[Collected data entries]
########

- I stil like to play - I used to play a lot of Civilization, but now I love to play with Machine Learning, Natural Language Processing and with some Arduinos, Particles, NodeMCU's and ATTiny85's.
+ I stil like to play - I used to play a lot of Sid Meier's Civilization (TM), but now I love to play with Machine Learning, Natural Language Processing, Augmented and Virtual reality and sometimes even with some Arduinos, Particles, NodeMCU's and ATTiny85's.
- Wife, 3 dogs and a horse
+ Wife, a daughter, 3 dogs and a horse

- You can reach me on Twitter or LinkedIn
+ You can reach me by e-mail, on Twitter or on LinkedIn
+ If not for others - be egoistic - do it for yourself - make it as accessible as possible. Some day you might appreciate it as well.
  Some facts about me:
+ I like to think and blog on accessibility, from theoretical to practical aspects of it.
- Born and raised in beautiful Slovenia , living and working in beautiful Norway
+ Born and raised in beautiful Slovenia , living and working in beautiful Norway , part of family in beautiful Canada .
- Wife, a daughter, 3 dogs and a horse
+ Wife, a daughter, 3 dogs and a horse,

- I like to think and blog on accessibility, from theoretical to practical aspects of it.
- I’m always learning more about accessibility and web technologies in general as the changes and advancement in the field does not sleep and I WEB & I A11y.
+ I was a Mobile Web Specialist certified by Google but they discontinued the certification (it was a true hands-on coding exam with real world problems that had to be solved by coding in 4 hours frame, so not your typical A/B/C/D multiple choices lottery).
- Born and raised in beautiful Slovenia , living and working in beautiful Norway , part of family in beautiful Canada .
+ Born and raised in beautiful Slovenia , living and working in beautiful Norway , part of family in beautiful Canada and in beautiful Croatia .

########

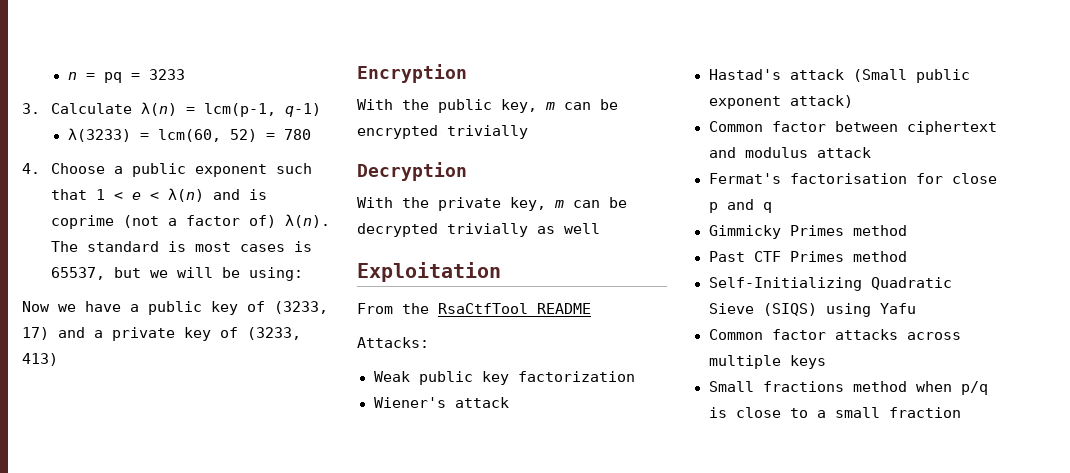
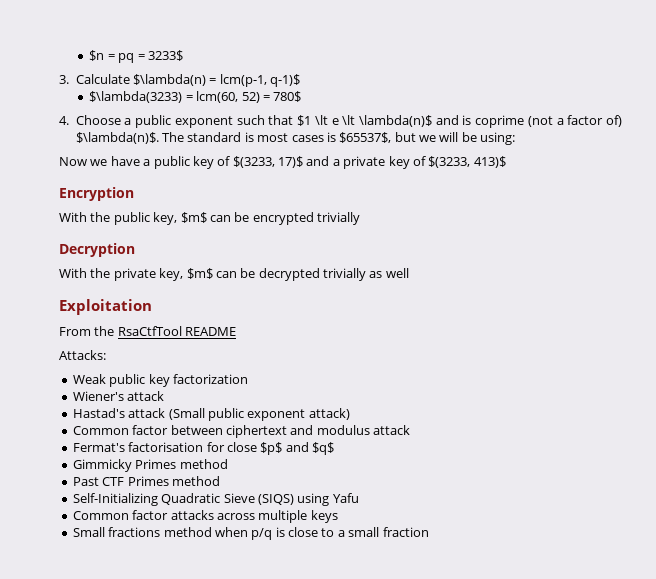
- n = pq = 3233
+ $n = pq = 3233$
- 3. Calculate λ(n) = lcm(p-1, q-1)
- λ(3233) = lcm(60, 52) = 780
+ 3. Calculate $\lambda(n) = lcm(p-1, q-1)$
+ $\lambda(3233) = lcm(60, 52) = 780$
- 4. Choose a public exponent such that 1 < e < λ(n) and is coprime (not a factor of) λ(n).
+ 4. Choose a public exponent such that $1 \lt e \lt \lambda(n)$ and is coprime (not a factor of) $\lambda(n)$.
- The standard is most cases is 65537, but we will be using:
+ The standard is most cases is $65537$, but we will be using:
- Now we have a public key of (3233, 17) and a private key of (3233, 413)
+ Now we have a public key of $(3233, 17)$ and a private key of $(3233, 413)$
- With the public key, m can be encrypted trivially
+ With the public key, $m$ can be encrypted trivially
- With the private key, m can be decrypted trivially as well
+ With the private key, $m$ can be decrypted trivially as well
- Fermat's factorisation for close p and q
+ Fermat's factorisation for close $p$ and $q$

########

## Requirement
Of the lines above, show those in which "decrypted" appears.

## Exercise solution
- With the private key, m can be decrypted trivially as well
+ With the private key, $m$ can be decrypted trivially as well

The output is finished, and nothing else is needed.